= Beginning of Section =

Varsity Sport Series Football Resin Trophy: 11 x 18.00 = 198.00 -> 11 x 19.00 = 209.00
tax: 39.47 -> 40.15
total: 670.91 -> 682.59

= End of Section =
= Beginning of Section =

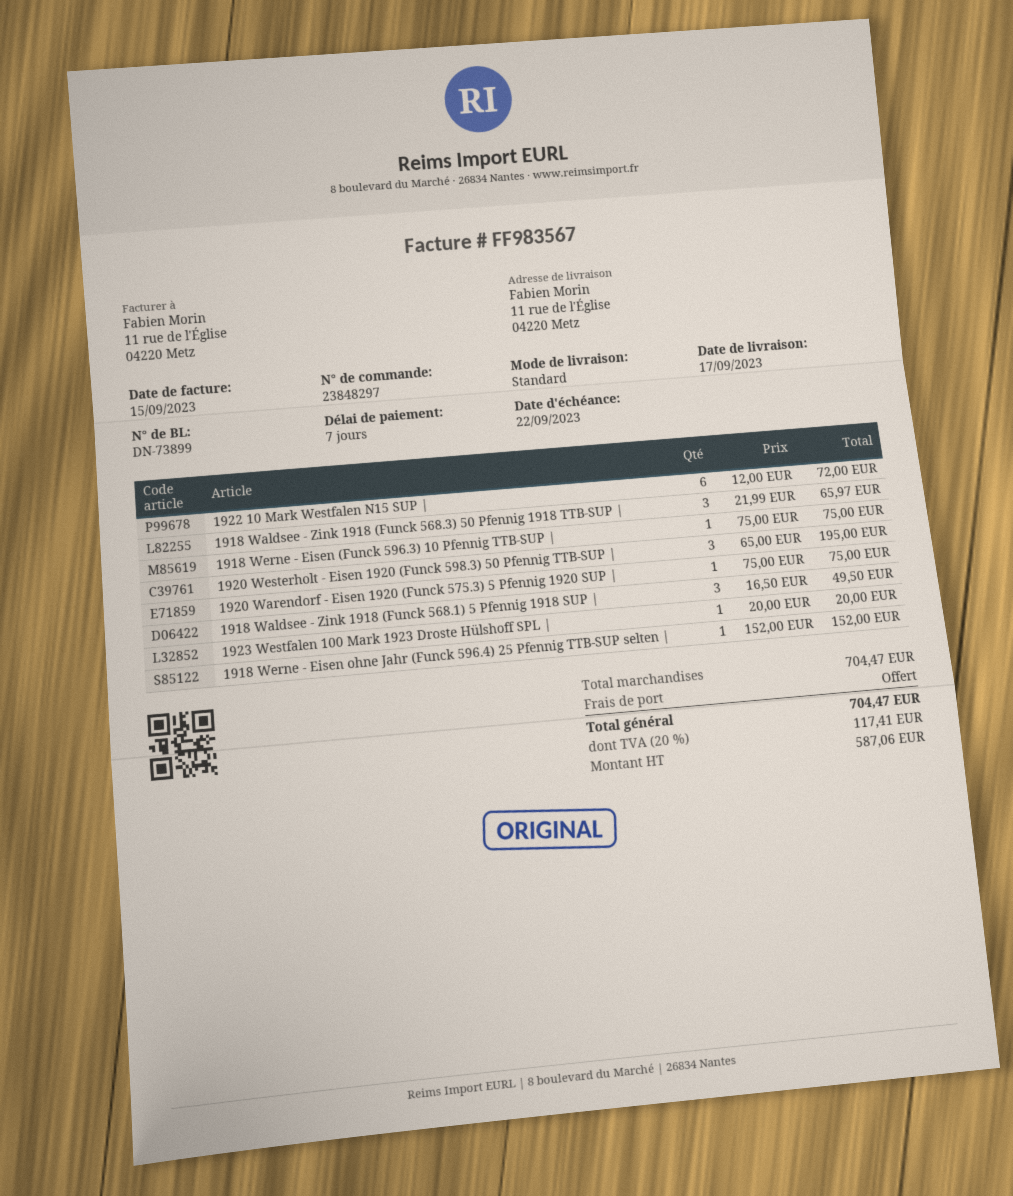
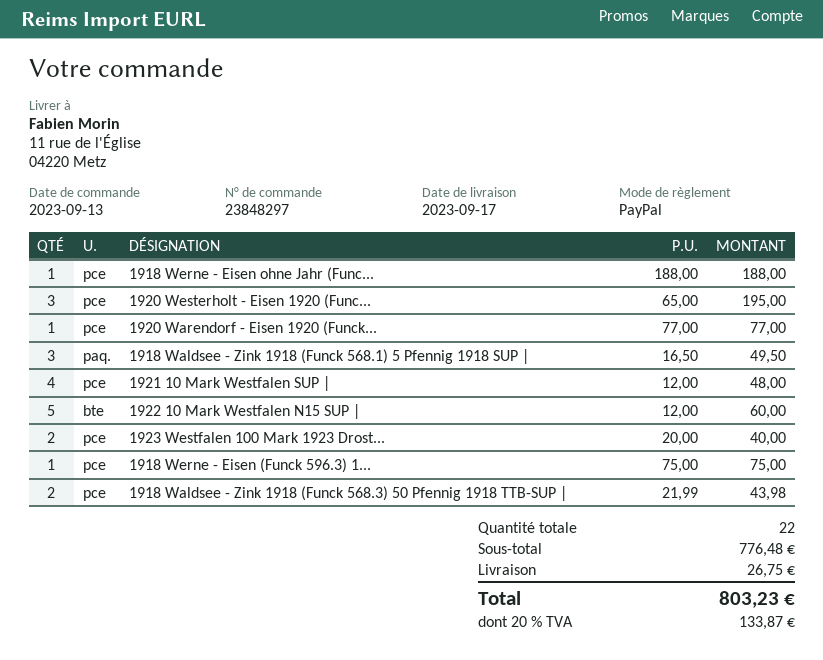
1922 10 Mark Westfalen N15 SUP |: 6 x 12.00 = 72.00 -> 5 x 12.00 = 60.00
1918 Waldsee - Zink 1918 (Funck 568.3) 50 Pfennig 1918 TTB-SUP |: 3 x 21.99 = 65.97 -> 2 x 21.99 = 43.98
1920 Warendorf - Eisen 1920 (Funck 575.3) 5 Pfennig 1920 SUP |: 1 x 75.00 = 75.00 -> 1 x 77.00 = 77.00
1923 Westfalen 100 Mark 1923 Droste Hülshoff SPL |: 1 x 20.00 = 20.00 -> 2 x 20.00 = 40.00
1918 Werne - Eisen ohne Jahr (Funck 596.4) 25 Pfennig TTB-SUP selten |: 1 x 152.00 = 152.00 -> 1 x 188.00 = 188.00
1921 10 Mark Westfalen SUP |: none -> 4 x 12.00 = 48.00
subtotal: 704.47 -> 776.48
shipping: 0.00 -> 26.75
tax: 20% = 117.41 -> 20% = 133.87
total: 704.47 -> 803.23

= End of Section =

# [The task]
Find where the line with "Varsity Sport Series" sits in the material above, then copy exactly from it through the line with "total: 670.91 -> 682.59". Add no other line.

# [The answer]
Varsity Sport Series Football Resin Trophy: 11 x 18.00 = 198.00 -> 11 x 19.00 = 209.00
tax: 39.47 -> 40.15
total: 670.91 -> 682.59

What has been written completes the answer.